▶ **To do**:
Reproduce exactly the lines from the one that holds "background: #f9a8d4 ->" through the last line of the entries, both ends included, but not the pictures.

-- Opening Marker --

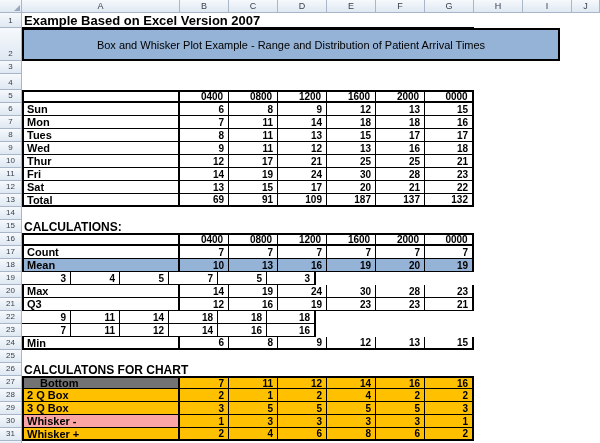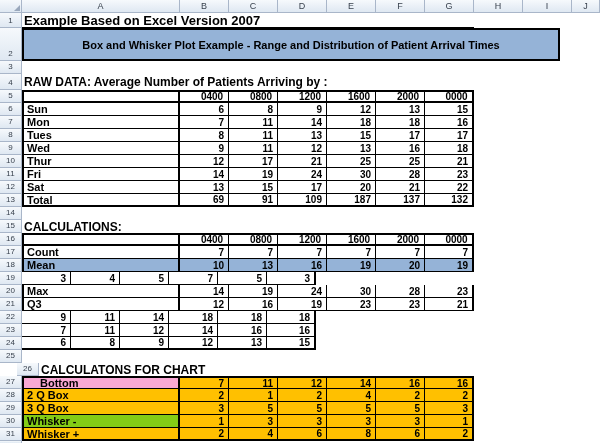"Box and Whisker Plot Example" .banner { font-weight: bold -> normal }
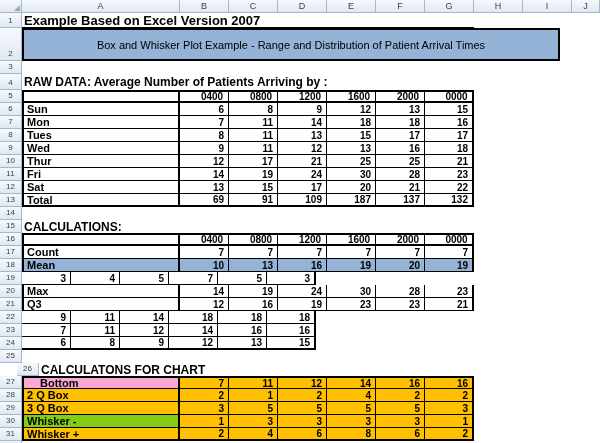"RAW DATA: Average Number of" div.sec { html: <div>RAW DATA: Average Number of Patients Arriving by :</div> -> none }
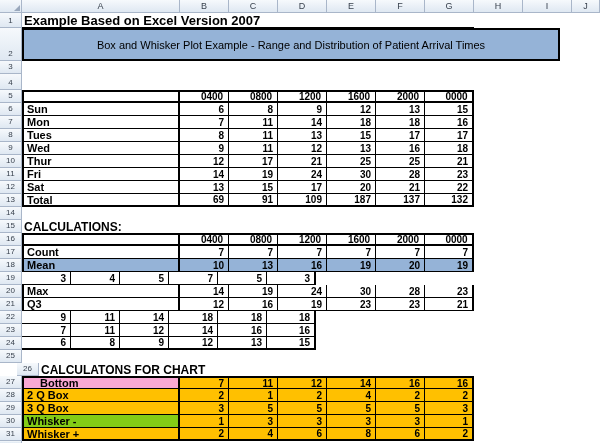"Min" div.tl { html: none -> <div>Min</div> }
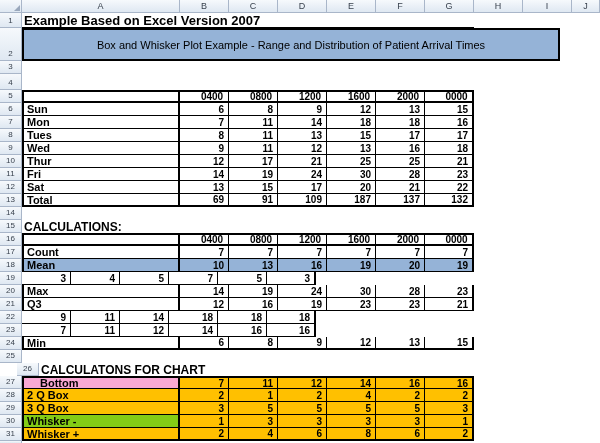"26" div.r { padding-left: 17px -> none }
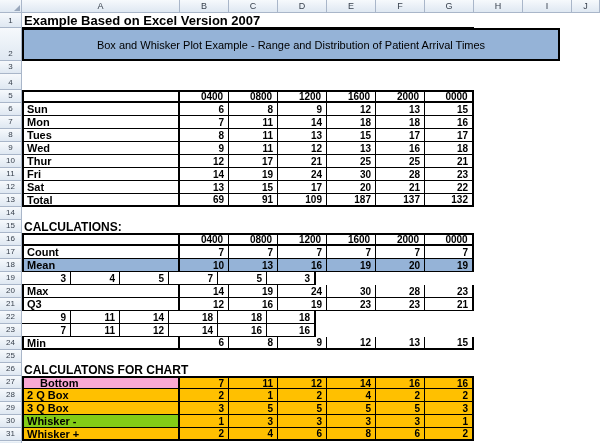"Bottom" div.tl { background: #f9a8d4 -> #737373 }
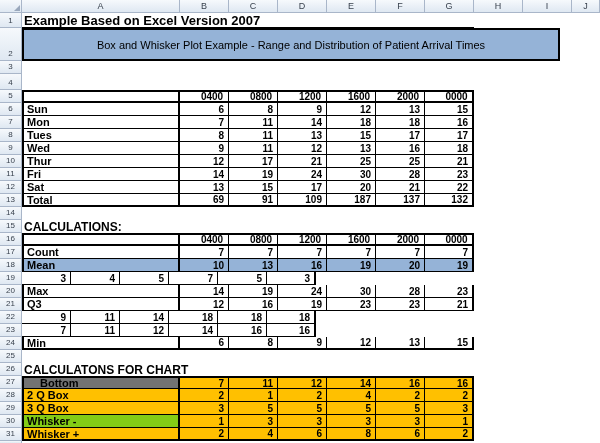"Whisker -" div.tl { background: #84cc16 -> #fca5a5 }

-- Closing Marker --

▶ **Your response**:
"Bottom" div.tl { background: #f9a8d4 -> #737373 }
"Whisker -" div.tl { background: #84cc16 -> #fca5a5 }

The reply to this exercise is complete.